Democracy has equal restraints on all, doesn't it? Individual freedoms collide with social ones all the time, from limits on religious speech to the abundance of pornography. It's a tough old world.

most married people marry not to have children, but to express their romantic love and choice of a partner. romantic love and personal choice are topics that are new to marriage. you know, despite thousands of years of the tough taskmasters of biology and stuff.

Actually, an awful lot of people get married to settle down and raise a family, and that instinct's been around a whole lot longer than romantic love and personal choice. The rise in cohabitation rates amongst Americans in their 20s, and the later marriage age for both women and men, bear this out, at least in part. People don't get married to have sex, or to show who they're with. Generally speaking, these days more than ever, people get married when they start talking about kids.
 
Yes, but that doesn't account for the biological basis of homosexual behaviour, there are other gay animals out there as well as plenty which don't pass on their genes directly. The reality of homosexuality undercuts that line of thinking.

And just to remove ourselves from that what of IVF lesbians? They are able to reproduce and propagate the species (ignore adoption because those situations aren't real parenting).
 
Of course not. Read what I quoted again: "Marriage...is primarily a license to have children". It does not say "Marriage is ONLY a license to have children." If you want to disagree, that's fine, but you're going to have to show how it isn't so.
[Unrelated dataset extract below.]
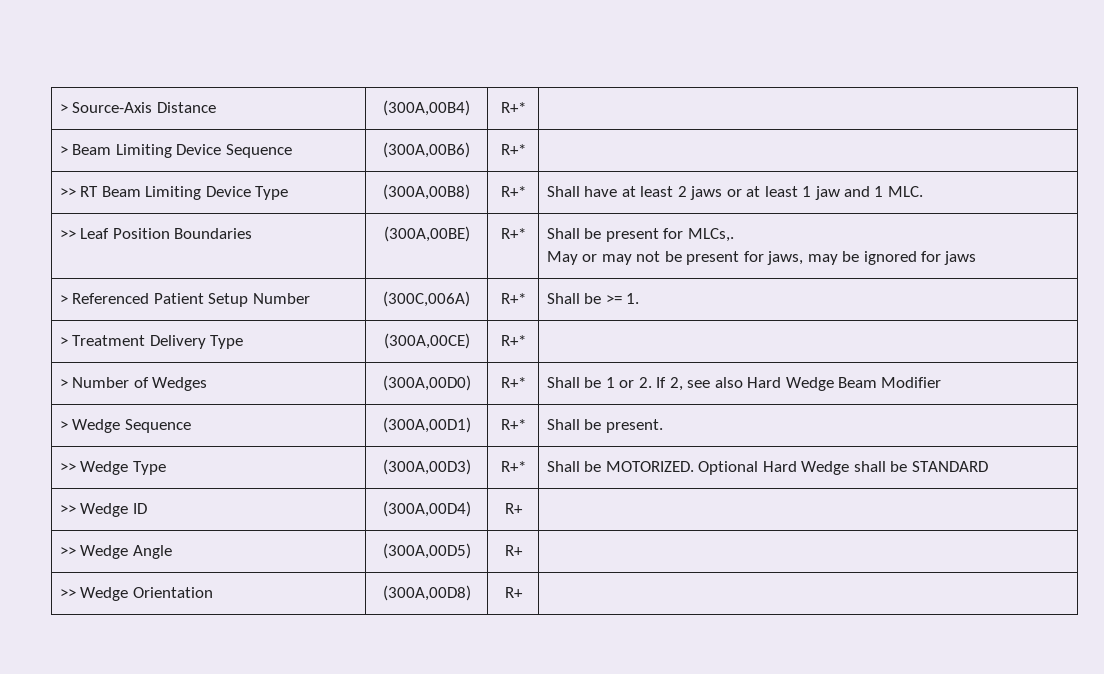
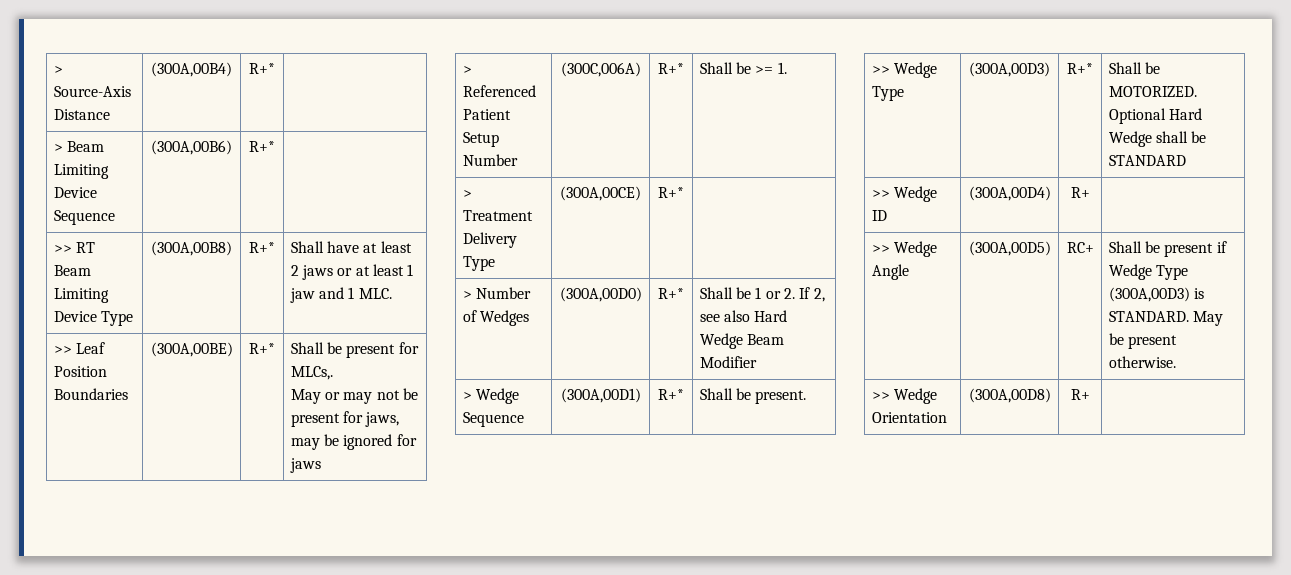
- >> Wedge Angle | (300A,00D5) | R+ |
+ >> Wedge Angle | (300A,00D5) | RC+ | Shall be present if Wedge Type (300A,00D3) is STANDARD. May be present otherwise.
that's what i've been doing this entire thread. marriage is not primarily anything other than a contract entered into by two parties who have agreed to it's terms and conditions. often children are a part of that, sometimes they aren't, and *how* a couple has children isn't terribly important, is it? or are you going to inadvertently crap on adopted kids like the LA Times article does?

what continues to be lost is the fact that if you are going to allow people like martha to get married, people who are in their 60s and 70s who remarry, people who even want to adopt, then you cannot ban gay people from that institution without coming out and saying, yes, in all circumstances, straight relationships are by definition, always and in all ways, better than gay ones.

so just come out and say it.

As far as valuing a loving father and mother who love each other and their children, I'm only going based on precedent set by millennia of biological, chemical and social human development. Again, is there another precedent to go on?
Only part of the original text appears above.